What Happens When the Fed Raises Rates?
By Michael McKeown, CFA, CPA - Chief Investment Officer
The Federal Open Market Committee raised interest rates for the first time this cycle. This signals a further change in the stance from the accommodative policy in place since March 2020.
The goal is to slow inflation by increasing the cost of debt. In turn, this lowers demand. The balancing act is trying to do this while maintaining economic growth.
The cost of debt will increase for businesses and consumers using floating rate loans and future fixed rate loans. On the plus side, we will see rising interest rates for savings accounts, CDs, and short-term bonds.
When interest rates rise, bond prices fall. The repricing of bonds in this cycle has been harsher than in the past give the speed and magnitude of expected hikes. Just a year ago, markets were pricing several more years of accommodative policy.
The following table shows the duration and magnitude of each time in the last 45 years the Federal Reserve raised rates more than five times. This time, the market odds implies ten interest rate hikes, with seven hikes by the end of 2022.
Some would think it is a terrible time to own bonds during these periods. Historically, this was wrong. Bond prices produced positive returns on a five-year view from the first rate hike using the most widely followed bond index.
In fact, only 1994 saw returns that were not positive one year after the first hike. The index total return was -1% after the first hike in February 1994. This initial rate hike was a total surprise hike by then Fed Chairman Greenspan. Since then, Federal Reserve members communicate to markets and the public their outlook for interest rates all of the time to avoid surprise. In fact, the communication is considered part of the policy as they understand all of the Fed speeches and press conferences have an impact on interest rates.
The high inflation of the late 1970s did see a rough ride for bond returns, though the results annualized at over double digits once inflation was tamed.
This gets to the bear case today.
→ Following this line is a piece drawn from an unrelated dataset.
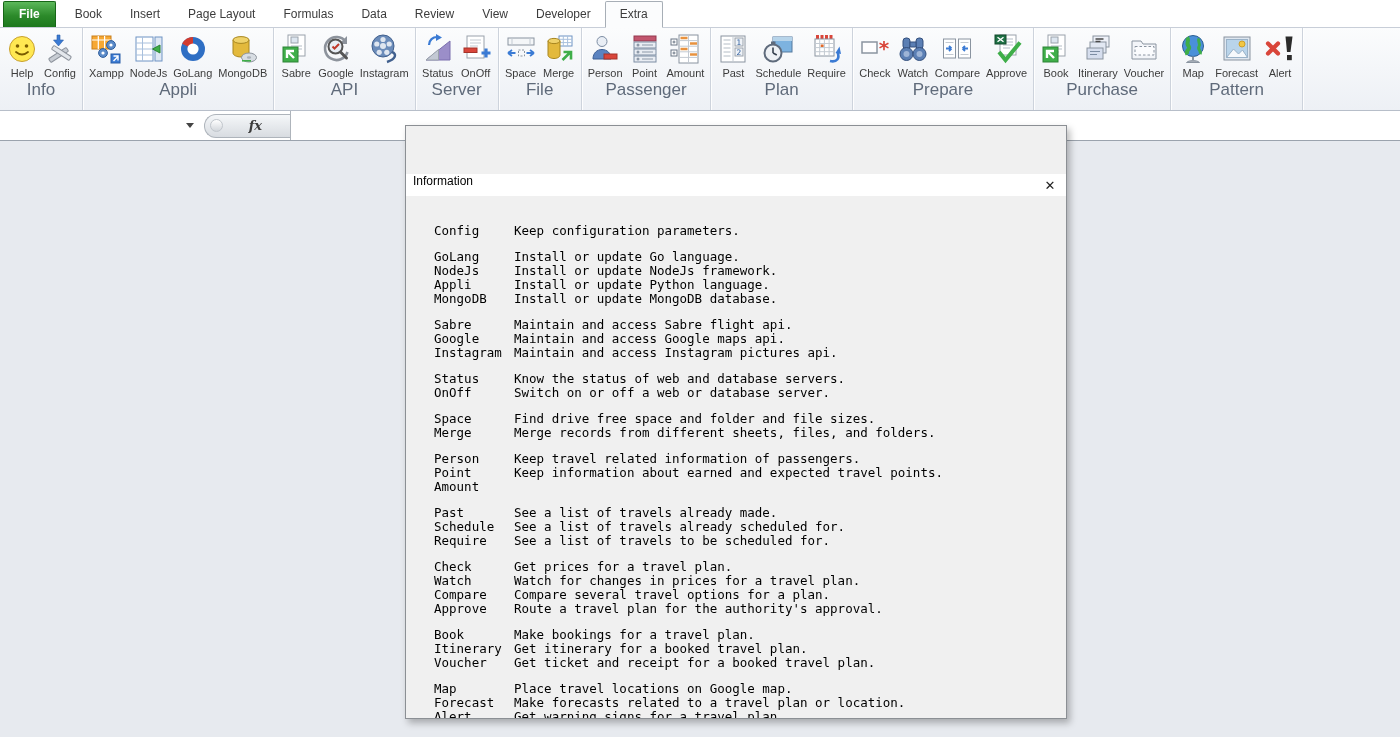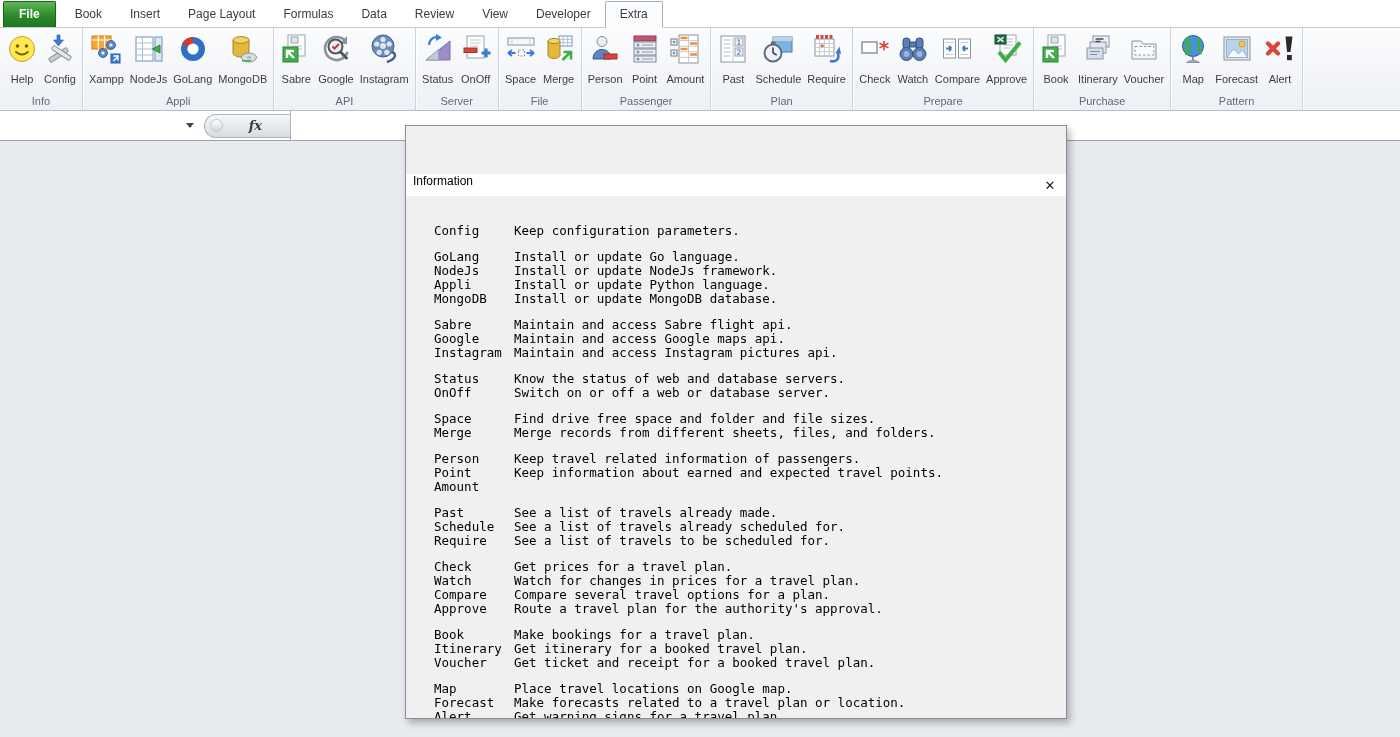"Help" .rlabel { margin-top: 8px -> 2px }
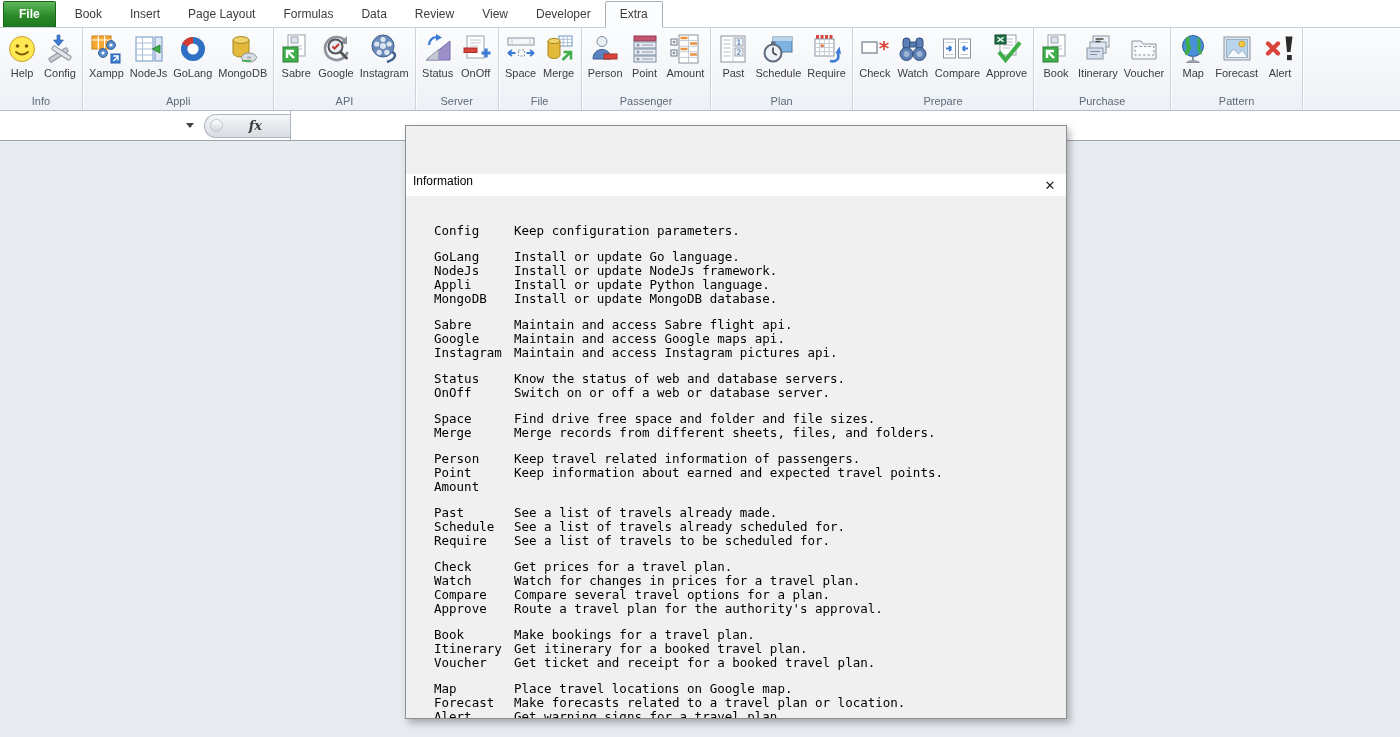"Info" .glabel { font-size: 11px -> 17px; padding: 0 8px 3px -> 0 8px 19px }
Supply side issues are causing inflation to be above the Fed’s target and affecting consumers negatively.
This in turn is causing durable goods prices to rise far above the levels of the past three decades.
In a pandemic world of lockdowns and massive fiscal stimulus, consumers shifted spending to goods from services. Will this continue to last? The spending shifts along with the extent of further stimulus will be key factors on inflation and rates in the years ahead.
If past is prologue, it pays to be patient with bond portfolios despite the Fed raising interest rates. We will continue to monitor the inflation outlook to see if changes in spending, interest rate hikes, and policy measures begin to change inflation’s trajectory.